WHAT NEEDS TO BE DONE =>
Would you please state how many lines in the entries contain the word "install"? Only the number should be given.

DATA EXTRACTS =>
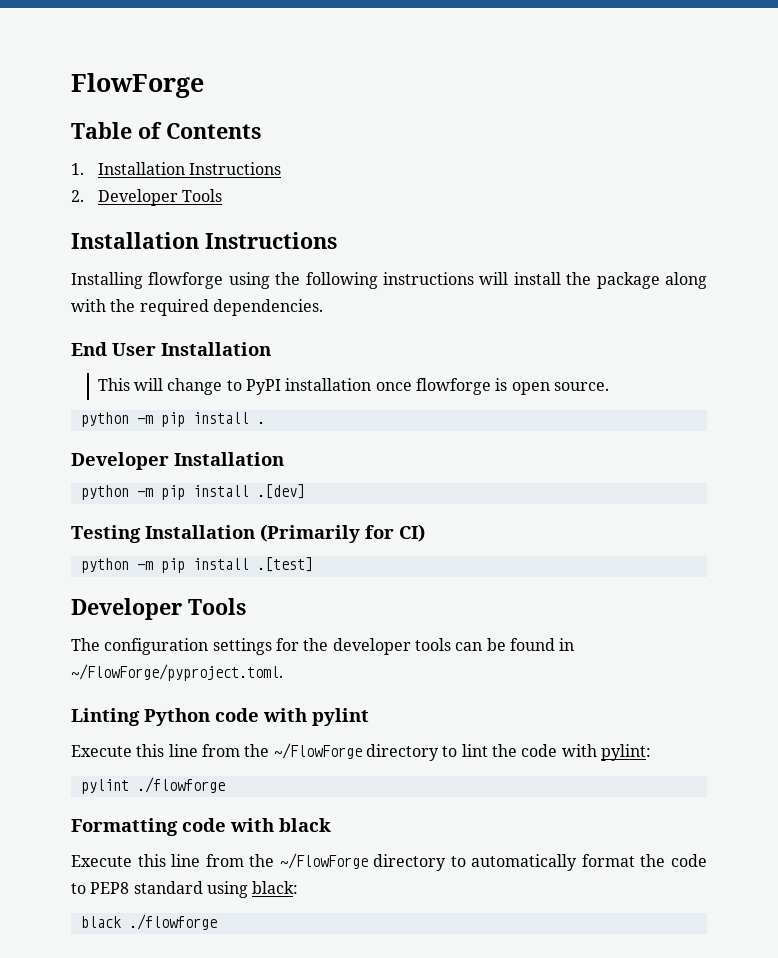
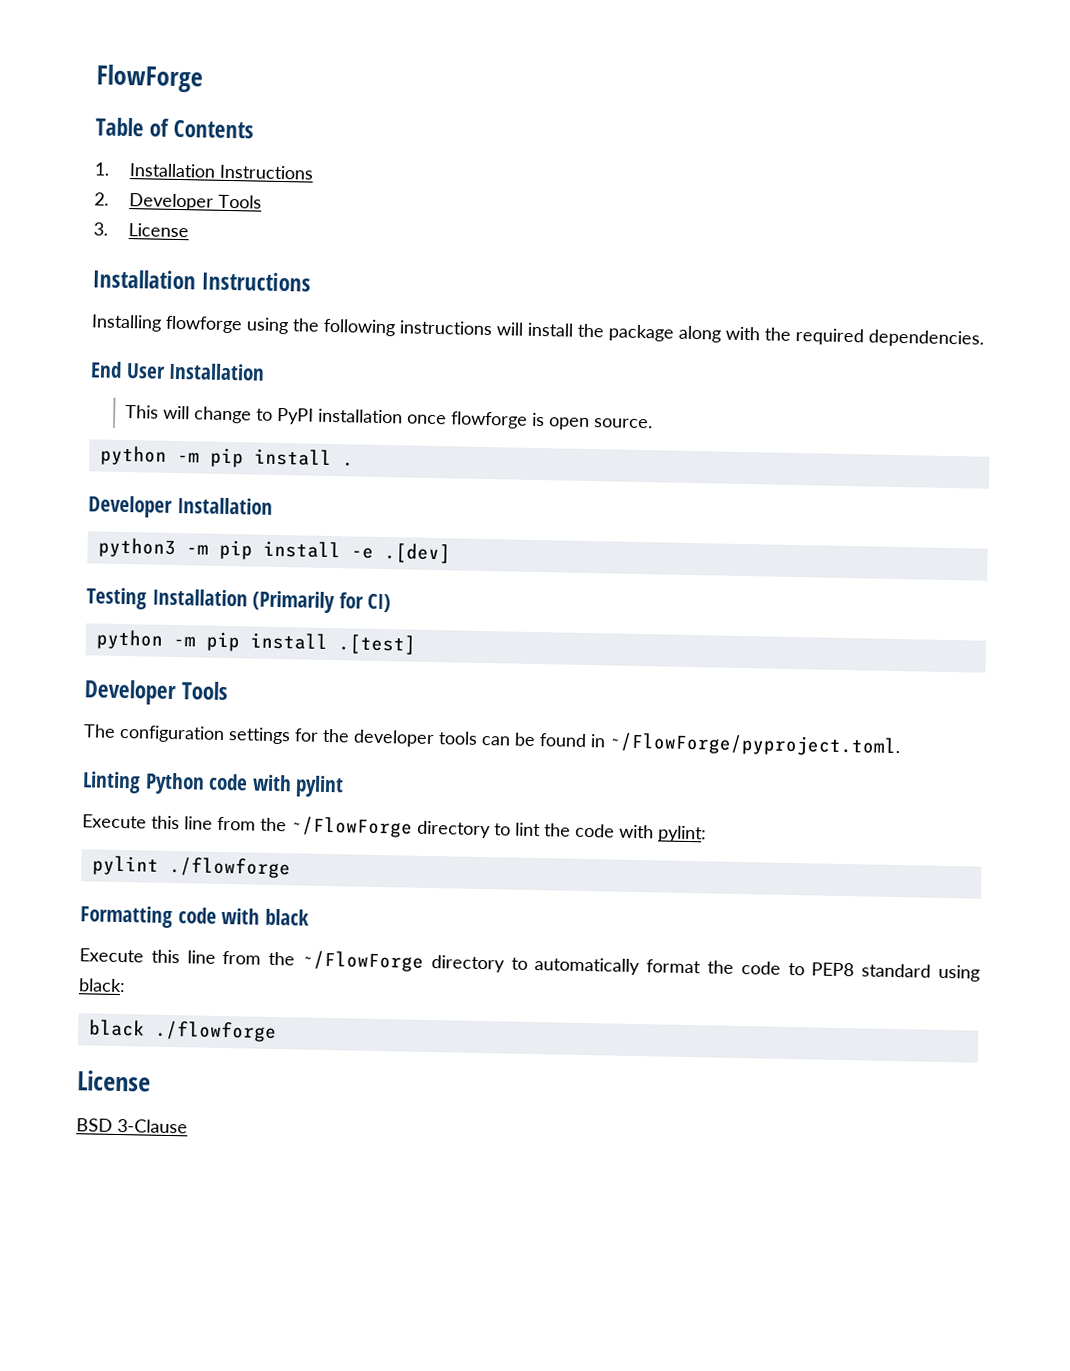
+ 3. License
- python -m pip install .[dev]
+ python3 -m pip install -e .[dev]
  black ./flowforge
+ License
+ BSD 3-Clause

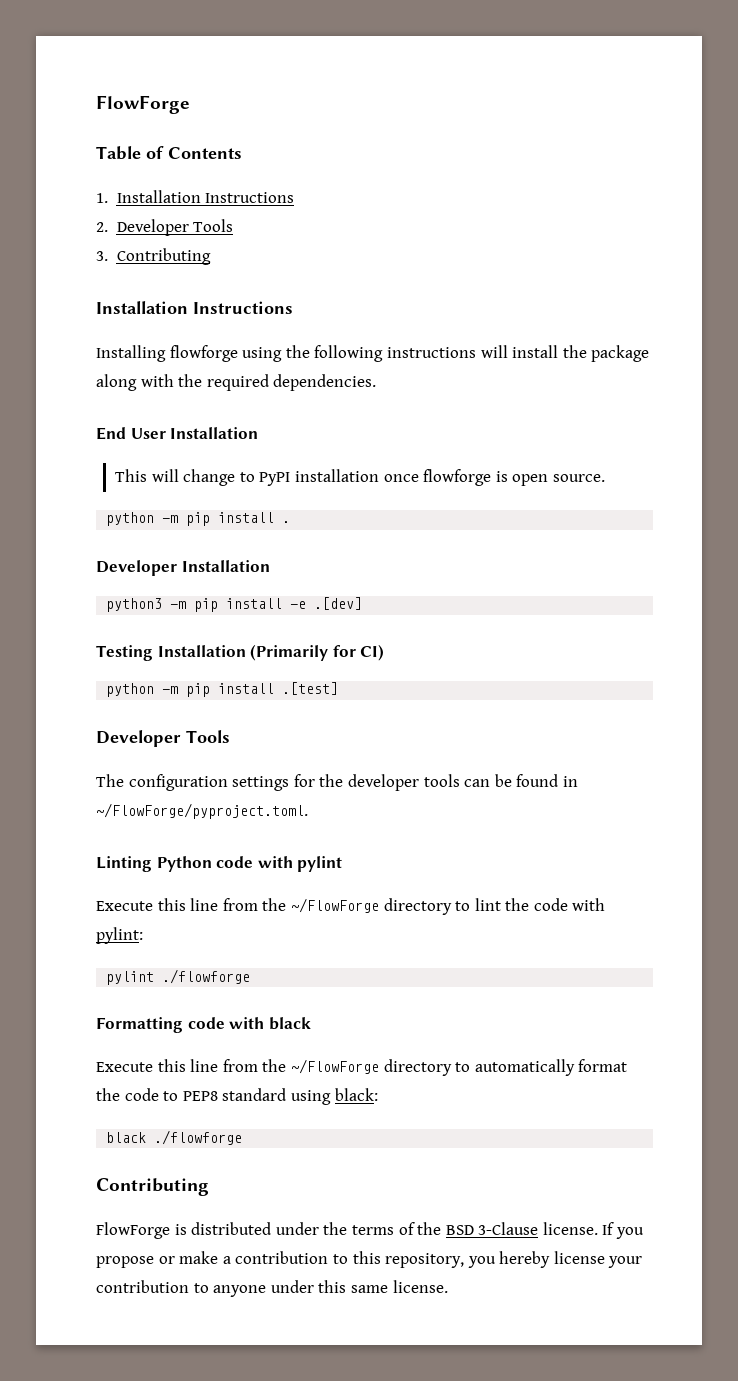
- 3. License
+ 3. Contributing
  black ./flowforge
- License
- BSD 3-Clause
+ Contributing
+ FlowForge is distributed under the terms of the BSD 3-Clause license. If you propose or make a contribution to this repository, you hereby license your contribution to anyone under this same license.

OUTPUT FOR THIS EXERCISE =>
2